At the moment I don't have any plans for an app, but if users will really need it I can make it.
> The most actve writers get a place on our leaderboard of awesomeness:
Looks like you may have a sticky 'i' key.
for today(the green circle) (missing space)
On you profile page (your)
The main issue that pops out to me is that people who write have projects (sometimes several, sometimes massive ones), and "writing" daily sometimes means much more editing/cutting than writing fresh text (I'm married to a novelist; her first book lost about five hundred pages between the first "completed" draft and the final result). Or -- writing may mean composing new text, but it's placed somewhere in a much larger work.
Last thought! Be very careful about having ability to export from the start, and be very sure you don't run out of time / hosting fees / whatever and let it die with anyone's work trapped in it.
If you don't need that sort of stuff and just want to publish fiction - I am also working on a related project - http://fictionhub.io
It is using the same platform, it's goal is to be a great place to publish high quality fiction(and, in the future, sell it as well).
And yes, I'll definitely be very careful with user data. Adding the export feature is on my todo list.
In the future I will probably add preferences allowing people to disable the functionality they don't use.
Discussion on ^ link: https://news.ycombinator.com/item?id=11197190
Like the comments linked, I don't like how it just deletes all the work -- what if you'd written something really compelling and lost it all?
Of course you can just ignore this feature and simply write without it.
I have also experimented with using a "pomodoro" feature instead of this(just a 20 min countdown timer), but sprints seem more fun. Maybe I'll add a preference allowing people to choose pomodoro instead.
My three comments are:
* A screenwriting feature so that it counts pages over words.
* If you do support screenwriting then support the Fountain format. (I have a screenwriting/production app and I modified a WordPress plugin for that support.)
* NaNoWriMo is a time to shine. Start gearing up an awareness campaign in September.
Yeah, I have been thinking about adding screenwriting support. For now it makes more sense to just focus on fiction, but it's very possible that I'll add the Fountain support in the future.
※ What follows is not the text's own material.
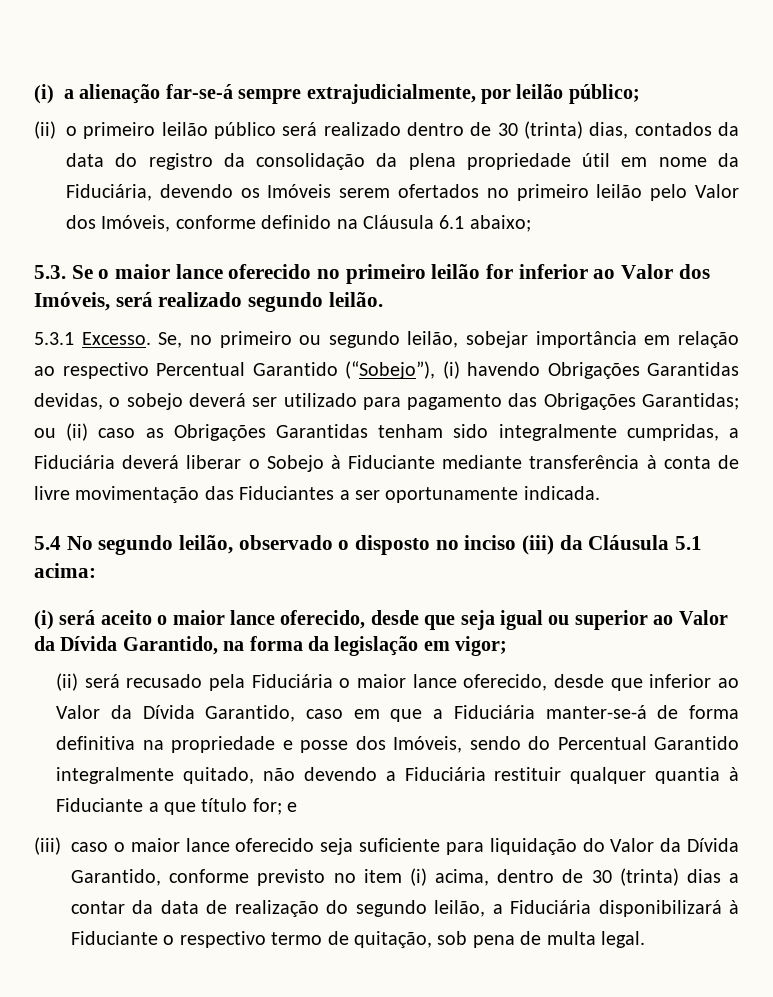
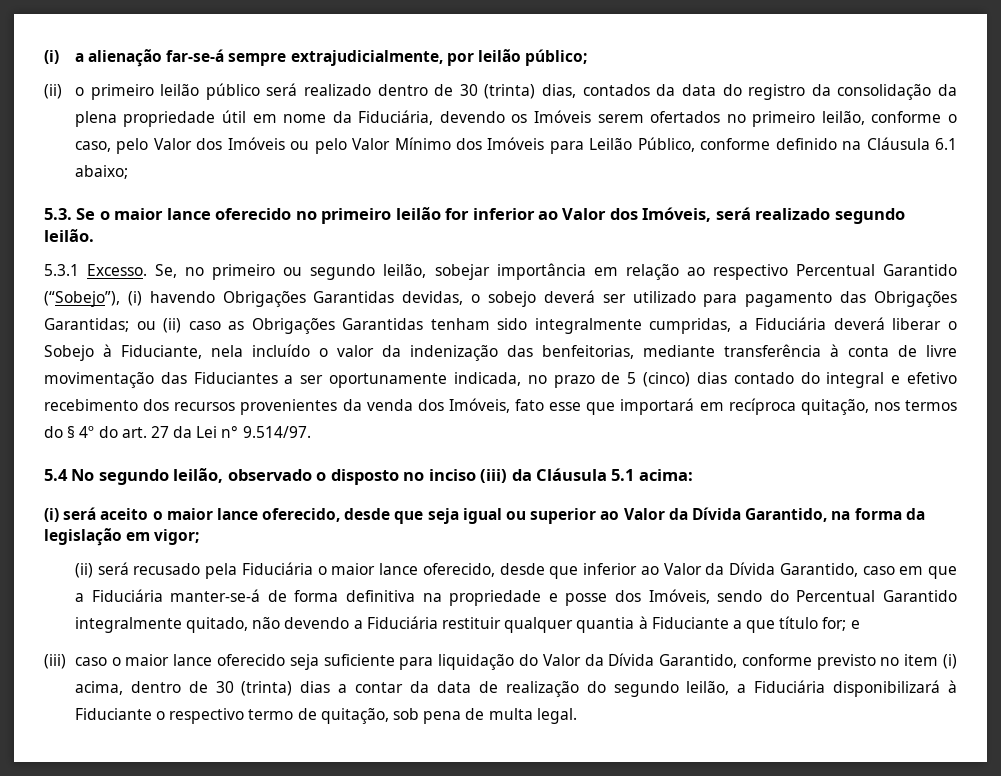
- (ii) o primeiro leilão público será realizado dentro de 30 (trinta) dias, contados da data do registro da consolidação da plena propriedade útil em nome da Fiduciária, devendo os Imóveis serem ofertados no primeiro leilão pelo Valor dos Imóveis, conforme definido na Cláusula 6.1 abaixo;
+ (ii) o primeiro leilão público será realizado dentro de 30 (trinta) dias, contados da data do registro da consolidação da plena propriedade útil em nome da Fiduciária, devendo os Imóveis serem ofertados no primeiro leilão, conforme o caso, pelo Valor dos Imóveis ou pelo Valor Mínimo dos Imóveis para Leilão Público, conforme definido na Cláusula 6.1 abaixo;
- Se, no primeiro ou segundo leilão, sobejar importância em relação ao respectivo Percentual Garantido (“Sobejo”), (i) havendo Obrigações Garantidas devidas, o sobejo deverá ser utilizado para pagamento das Obrigações Garantidas; ou (ii) caso as Obrigações Garantidas tenham sido integralmente cumpridas, a Fiduciária deverá liberar o Sobejo à Fiduciante mediante transferência à conta de livre movimentação das Fiduciantes a ser oportunamente indicada.
+ Se, no primeiro ou segundo leilão, sobejar importância em relação ao respectivo Percentual Garantido (“Sobejo”), (i) havendo Obrigações Garantidas devidas, o sobejo deverá ser utilizado para pagamento das Obrigações Garantidas; ou (ii) caso as Obrigações Garantidas tenham sido integralmente cumpridas, a Fiduciária deverá liberar o Sobejo à Fiduciante, nela incluído o valor da indenização das benfeitorias, mediante transferência à conta de livre movimentação das Fiduciantes a ser oportunamente indicada, no prazo de 5 (cinco) dias contado do integral e efetivo recebimento dos recursos provenientes da venda dos Imóveis, fato esse que importará em recíproca quitação, nos termos do § 4º do art. 27 da Lei n° 9.514/97.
I'll think what I can do for NaNoWriMo. Now I'm focused on short stories, but it would be really awesome to come up with tools that would help writers to work on bigger projects. I'll just need to figure out a simple and elegant way to do that.
https://750words.com/ similar concept, encourages you to write ~3 pages every day.
http://nanowrimo.org/ national novel writing month.
I am actually a big fan of this "just do it" method of getting better or more comfortable with something though, and I think this is cool.
Having a demo of sorts would also be useful, so that I could get a feel for the sprint editor. Animations are great, but it doesn't give me a sense of how well it would work for me.